■ Work task:
Exact transcription begins at the first line of the material below and ends with the line holding "[142,733,404,750] almohadilla (#)."; pictures are skipped.

■ Records for the task:
========

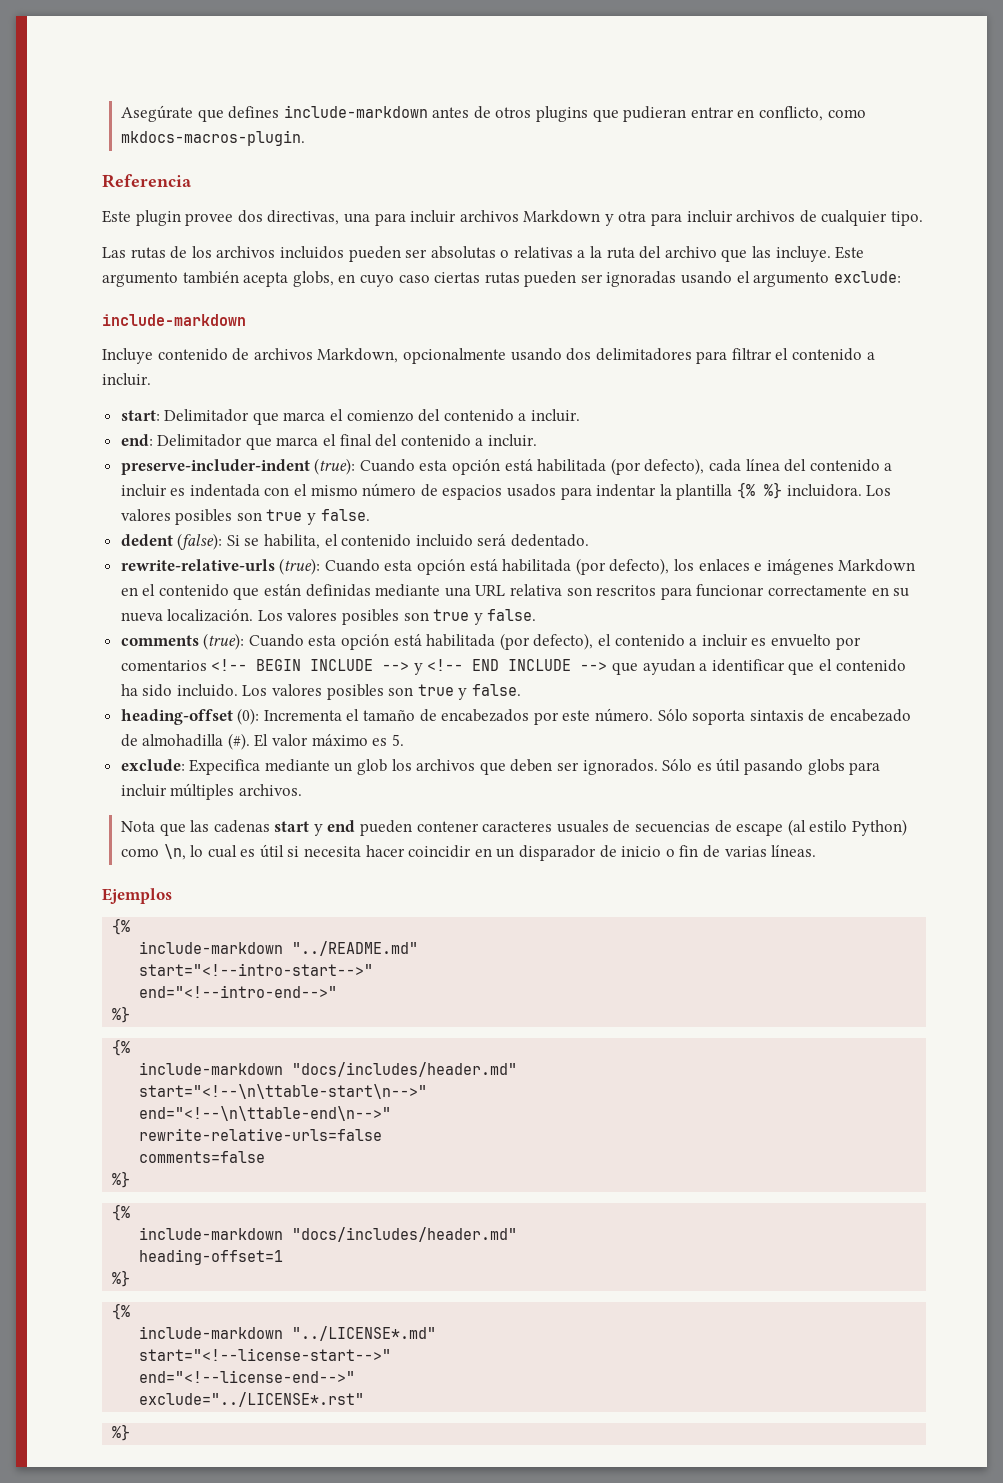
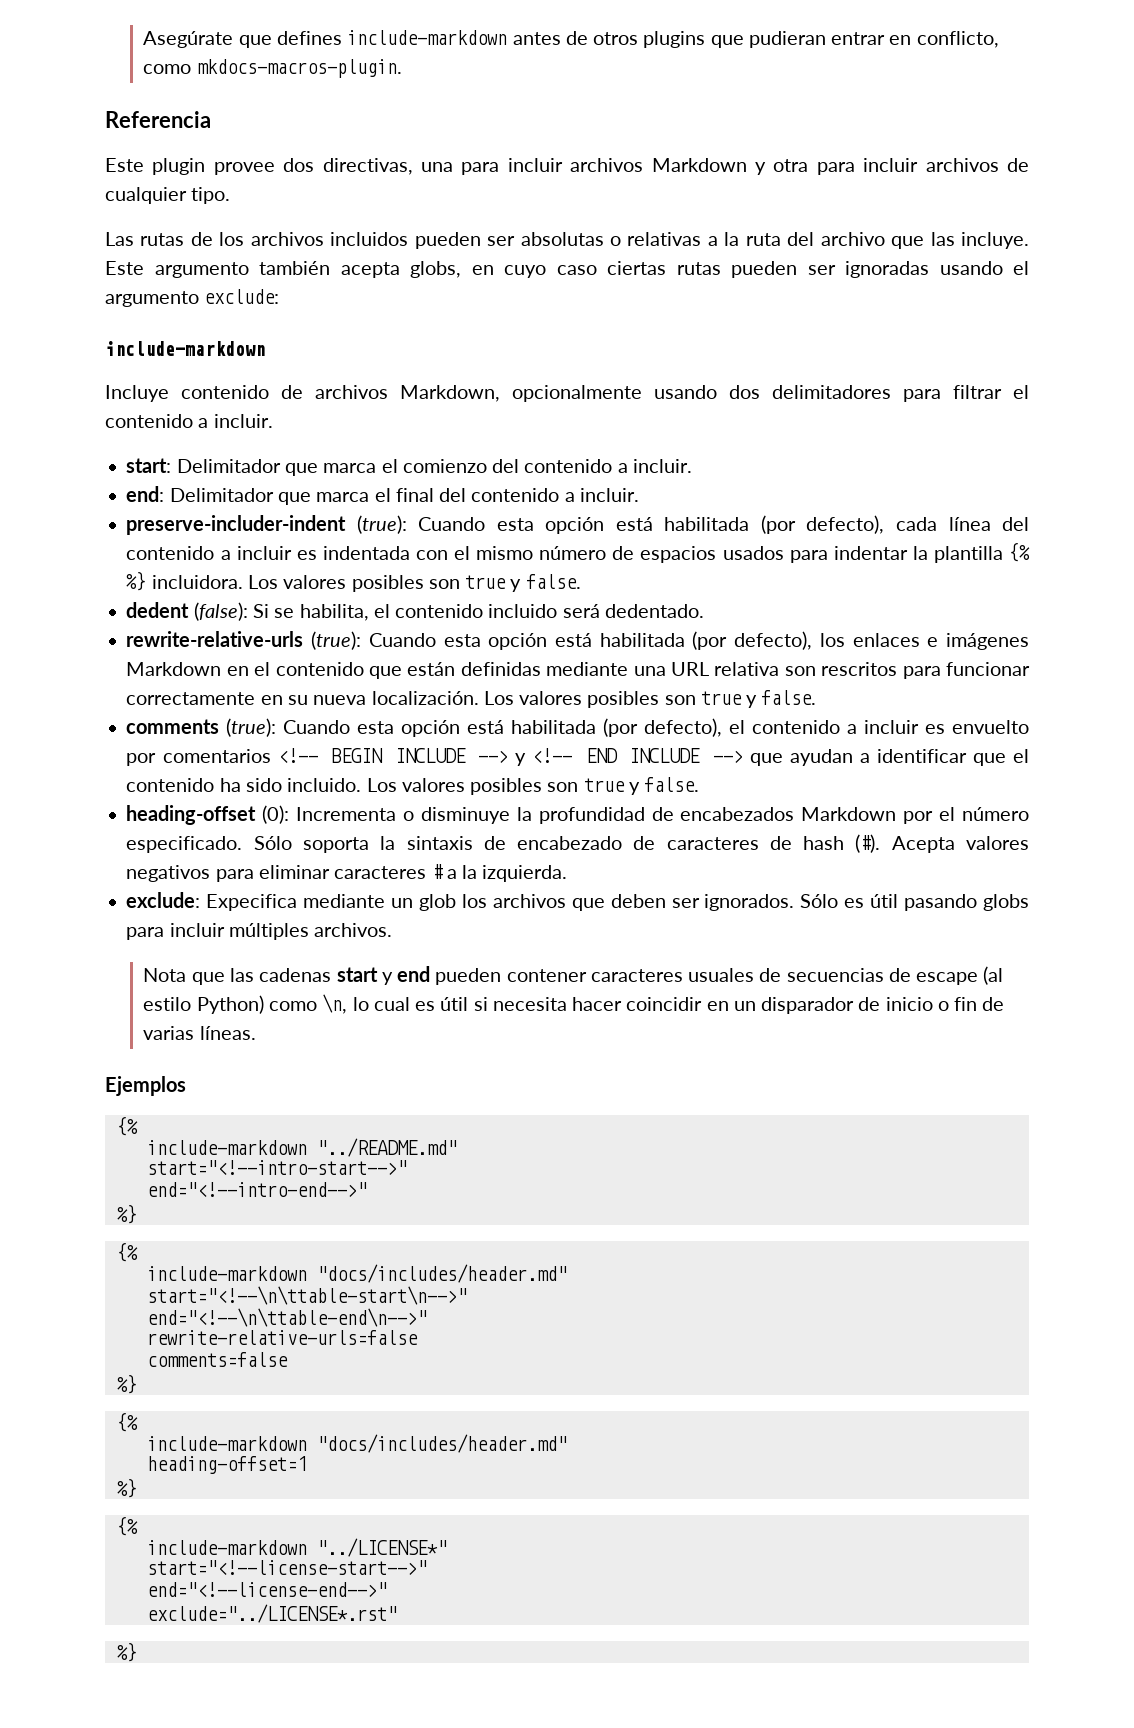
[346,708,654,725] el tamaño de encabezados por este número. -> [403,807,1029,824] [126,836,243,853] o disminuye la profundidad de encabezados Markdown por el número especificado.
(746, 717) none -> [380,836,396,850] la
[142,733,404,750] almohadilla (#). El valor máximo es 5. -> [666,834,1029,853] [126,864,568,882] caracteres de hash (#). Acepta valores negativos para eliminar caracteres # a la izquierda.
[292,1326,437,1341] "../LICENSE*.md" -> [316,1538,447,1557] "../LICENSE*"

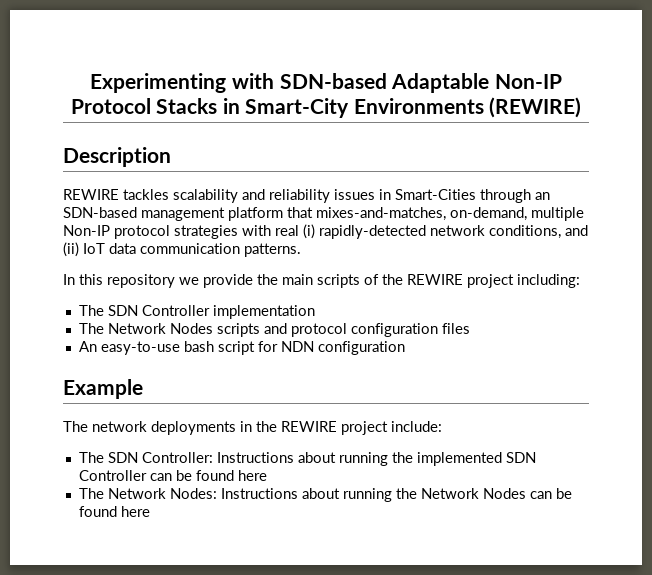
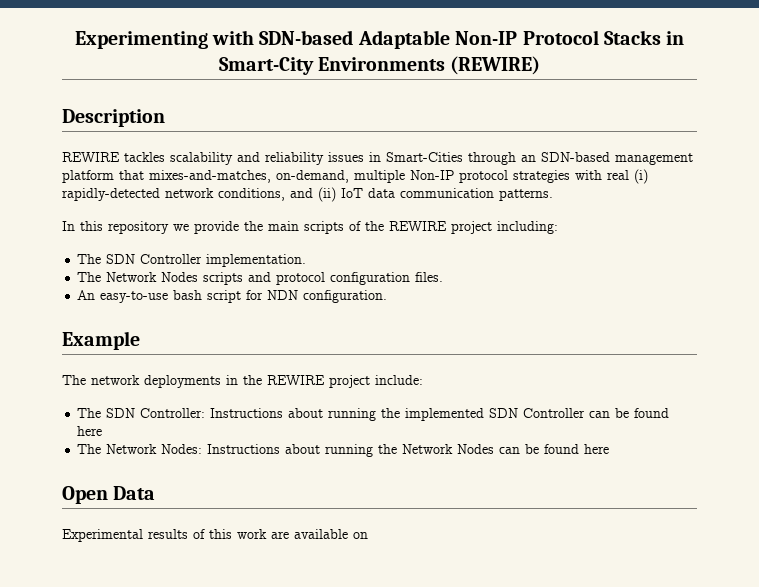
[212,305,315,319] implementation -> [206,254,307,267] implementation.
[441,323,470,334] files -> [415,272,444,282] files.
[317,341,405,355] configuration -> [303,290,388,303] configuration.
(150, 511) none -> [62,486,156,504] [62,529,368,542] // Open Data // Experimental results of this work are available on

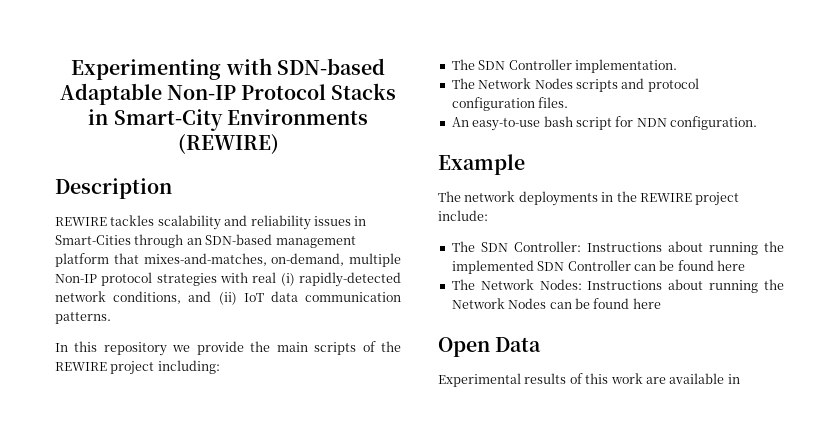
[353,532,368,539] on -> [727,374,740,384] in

========

■ Output for this task:
[346,708,654,725] el tamaño de encabezados por este número. -> [403,807,1029,824] [126,836,243,853] o disminuye la profundidad de encabezados Markdown por el número especificado.
(746, 717) none -> [380,836,396,850] la
[142,733,404,750] almohadilla (#). El valor máximo es 5. -> [666,834,1029,853] [126,864,568,882] caracteres de hash (#). Acepta valores negativos para eliminar caracteres # a la izquierda.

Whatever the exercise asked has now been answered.